A pesquisa teve por finalidade analisar os itinerários das linhas que atendem a EST e por meio dos dados levantados, detectar os gargalos existentes na mobilidade urbana da cidade.

quarta-feira, 4 de outubro, 2017 - 11:33
n


Acordar de madrugada, pegar ônibus lotado, passar pelos terminais de integração com condições mínimas de infraestrutura e ainda, enfrentar uma longa caminhada de quase dois quilômetros para chegar a aula todos os dias. Esta é a rotina de centenas de alunos da Escola Superior de Tecnologia (EST), da Universidade do Estado do Amazonas (UEA).
Com o intuito de buscar soluções para a questão, os alunos da disciplina Engenharia de Transporte Urbano, do curso de Engenharia Civil (Jackson Duarte, Tayná Souza e Matheus Fonseca) da instituição de ensino realizaram estudo, o qual inclusive já ganhou destaque nacional. Artigo sobre o estudo integrou a 1ᵃ Coletânea do Congresso Técnico Científico da Engenharia e da Agronomia (Contecc), organizado pelo Conselho Federal de Engenharia e Agronomia (Confea) e lançado na Semana Oficial da Engenharia e Agronomia (Soea) deste ano. 
A pesquisa teve por finalidade analisar os itinerários das linhas que atendem à EST e por meio dos dados levantados, detectar os gargalos existentes na mobilidade urbana da cidade, que impactam no cotidiano dos estudantes da instituição. “Foi feito levantamento dos itinerários das linhas de ônibus a fim de descobrir as zonas de origem, destino e intermediárias de tráfego de coletivos”, explicou o graduando Jackson Duarte. Além disso, por meio da pesquisa também foi feita a identificação dos tipos de linhas conforme os itinerários: diametral (itinerário ligando bairros de duas regiões distintas, passando pelo centro da cidade); radial (itinerário ligando um bairro à área central da cidade); troncal (linha estruturante que liga dois ou mais terminais em diferentes zonas da cidade); e alimentadora (itinerário que atende demanda de uma região específica).
Para tanto, foi utilizada a plataforma Infobus – já usada por diversas agências oficiais de trânsito no Brasil. A fim de dar maior confiabilidade ao estudo em questão, realizou-se pesquisa in loco nos três turnos (manhã, tarde e noite) com o intuito de ratificar os dados coletados via plataforma acerca das linhas de ônibus.
A pesquisa indicou que graduandos residentes em bairros da zona Norte da cidade são os mais afetados com o problema do sistema de mobilidade urbana da cidade.

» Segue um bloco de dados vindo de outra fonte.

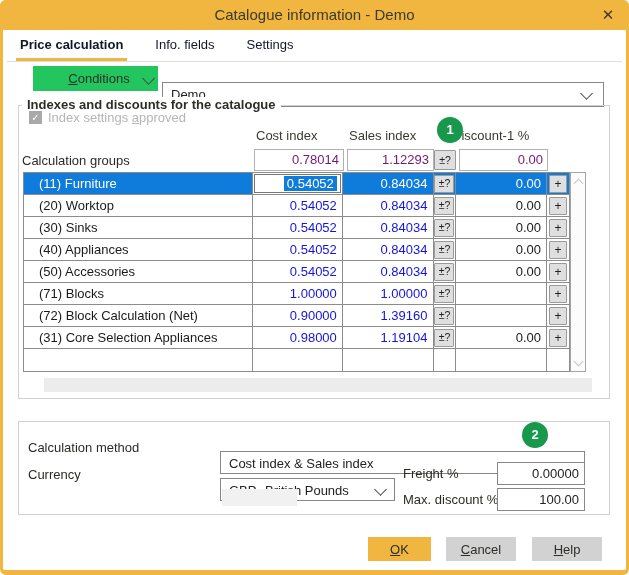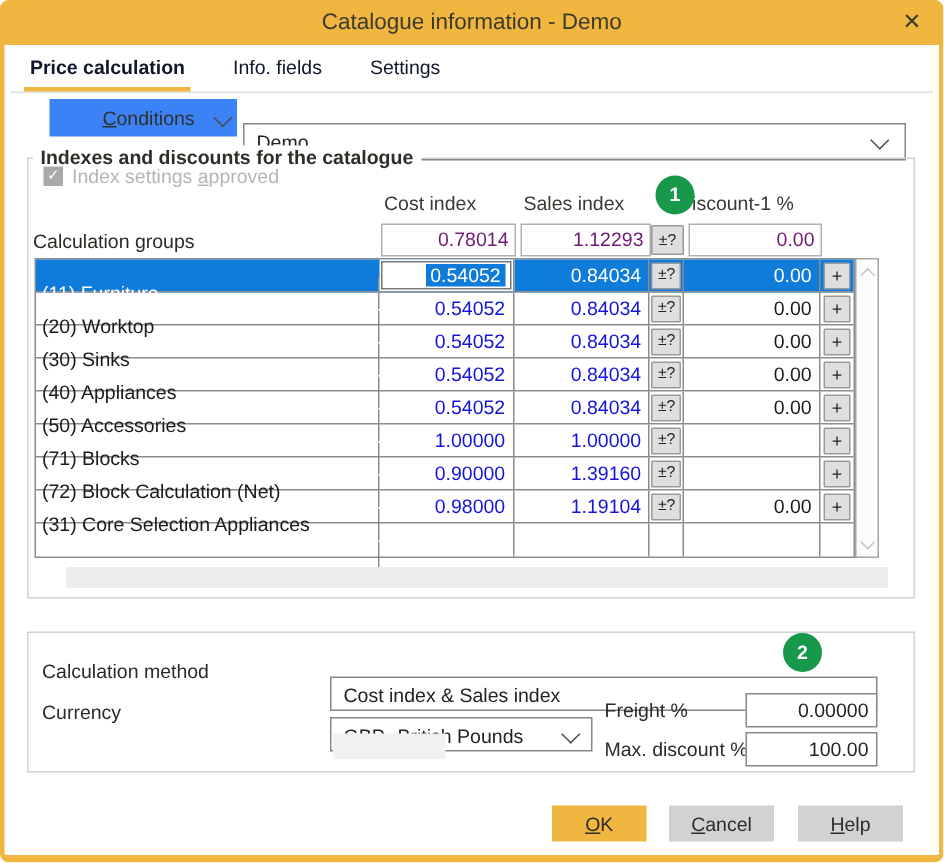"Conditions" .cond-btn { background: #3b82f6 -> #22c55e }
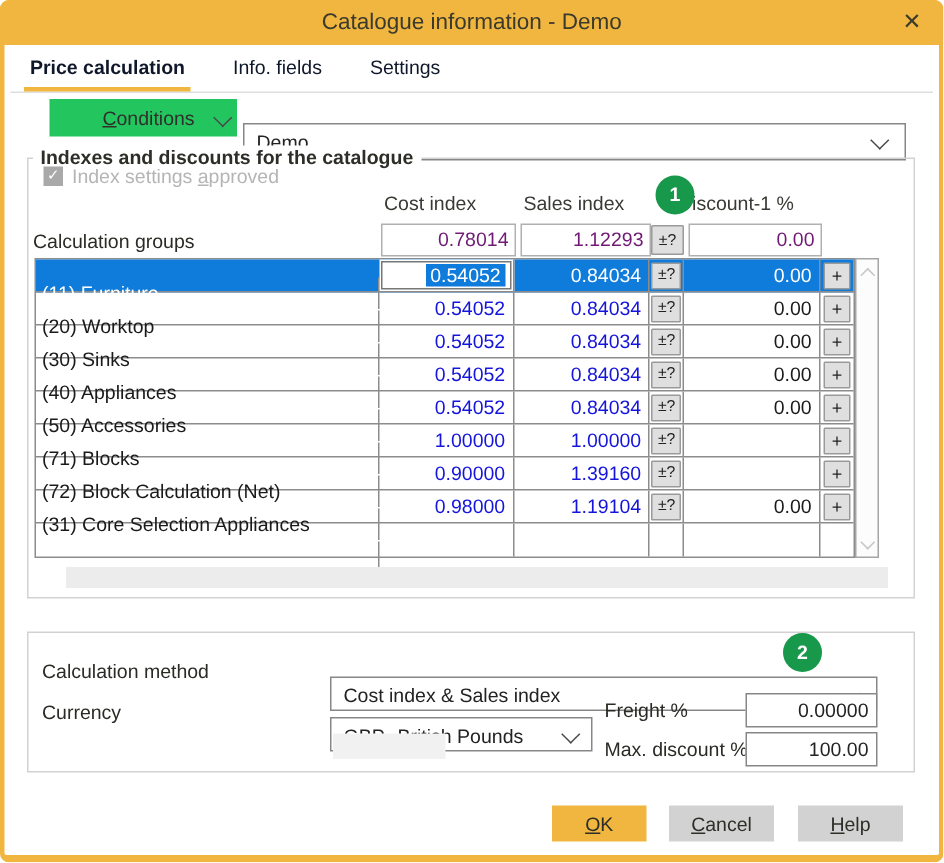"(11) Furniture" .c-label { margin-top: 12px -> none; padding-left: 4px -> 15px }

A razão é o fato de que nenhuma das linhas de ônibus que passam pela avenida, onde o campus de tecnologia da UEA está localizado, vai em direção à zona Norte.
Segundo a professora do curso de Engenharia Civil e orientadora dos autores, Msc. Kattyline Barbosa, a pesquisa indica ainda a necessidade de se realizar estudo técnico mais aprofundado por parte da Superintendência Municipal de Transportes Urbanos (SMTU), visando realizar ajustes no planejamento do sistema de transporte coletivo que atendem a instituição.